Pernah suatu hari ada sebuah kehebohan besar terjadi di toko. Buku pencatatan yang berisi uang penghasilan hari itu hilang. Dan kejadian itu terjadi saat Adelia sedang berjaga toko seorang diri sebab bibinya tengah pergi ke distributor barang untuk melihat - lihat barang baru yang bisa ia jual di toko serba ada miliknya. Toko milik bibinya menjual banyak barang, mulai dari bahan - bahan makanan, sembako, dan juga perabotan rumah tangga yang sederhana dan tidak terlalu rumit. Satu - satunya hal yang tidak bibi Adelia jual adalah makanan basah, sebab ia tidak ingin merepotkan diri untuk memilah - milah dan mengganti stok makanan - makanan tersebut dengan yang baru.
Biasanya, setiap sepulang sekolah Adelia akan pergi membantu bibinya bersama dengan Dira di toko. Hari itu seperti biasanya, setelah selesai berganti pakaian, makan sore, dan menyelesaikan beberapa pekerjaan rumah, Adelia langsung pergi ke toko bibinya dengan menaiki sepeda kesayangannya yang sudah ia gunakan sejak ia masih duduk di sekolah menengah pertama. Hanya membutuhkan kurang lebih lima belas menit dengan bersepeda untuk sampai di toko milik bibinya yang berdiri kokoh di antara toko - toko lainnya yang berjejer di dekat pasar induk.
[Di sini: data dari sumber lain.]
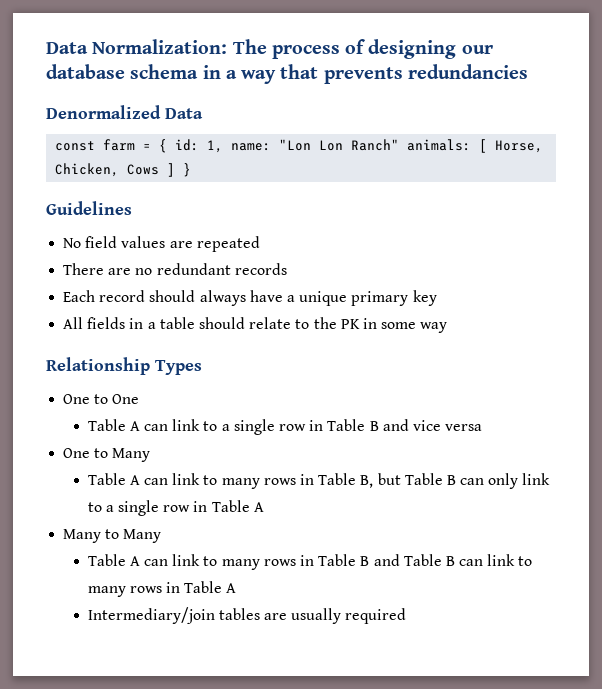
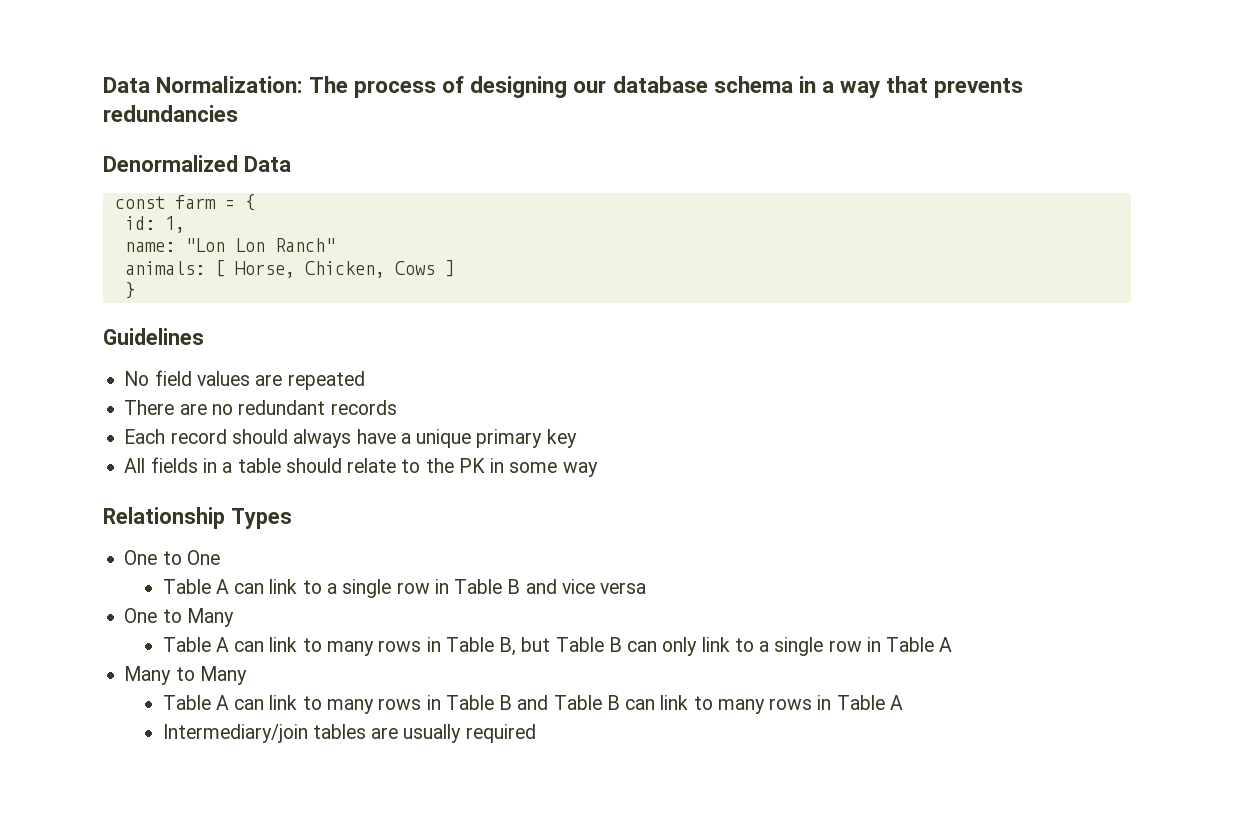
(168, 146) none -> (255, 202) //
(224, 146) none -> (185, 224) //
(400, 145) none -> (335, 245) //
(176, 170) none -> (455, 268) //

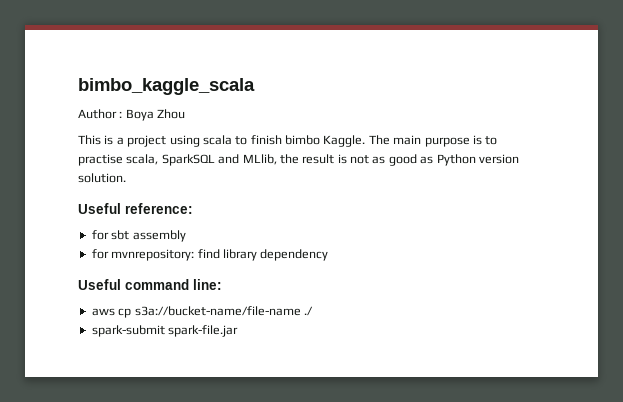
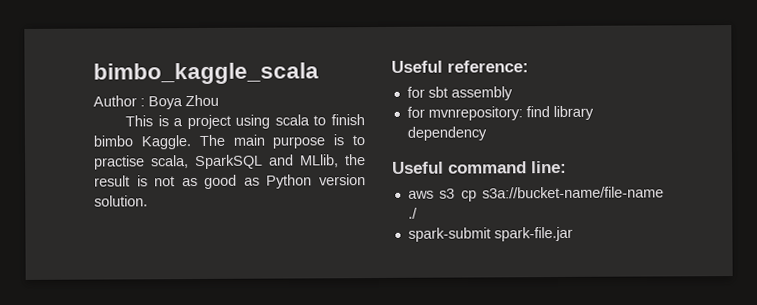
(115, 312) none -> [439,188,456,199] s3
Sesampainya disana, ia langsung memakirkan sepedanya tepat di samping toko dan tak lupa ia menguncinya dengan rantai yang dikaitkan pada pagar besi milik toko sebelah. Saat itu keadaan toko sedang tidak ada pembeli, dalam hati Adelia merasa senang karena ia jadi lebih santai dibandingkan toko mereka kedatangan banyak pembeli. Dengan menyembunyikan senyumnya, Adelia langsung menghadap bibinya yang sedang sibuk di meja kasir. Ia tengah menulis - nulis pemasukkan dan pengeluaran, dan juga daftar barang - barang yang sudah terjual dan yang masih tersisa. Semuanya benar - benar ia cantumkan di buku bersampul tebal yang sudah agak usang itu. Setelah itu, tak lupa ia menghitung uang yang ada di dalam mesin kasir dan mengelompokkannya menjadi beberapa bagian untuk membayar hutang barang. Sebab, untuk beberapa produk, bibinya Adelia memilih untuk membayar setengah harga dan melunasinya saat sudah laku terjual nantinya.
Mendengar suara langkah kaki mendekat, bibinya Adelia mendongak melihat ke depan, ke arah sumber suara, sekilas sebelum kembali fokus pada uangnya.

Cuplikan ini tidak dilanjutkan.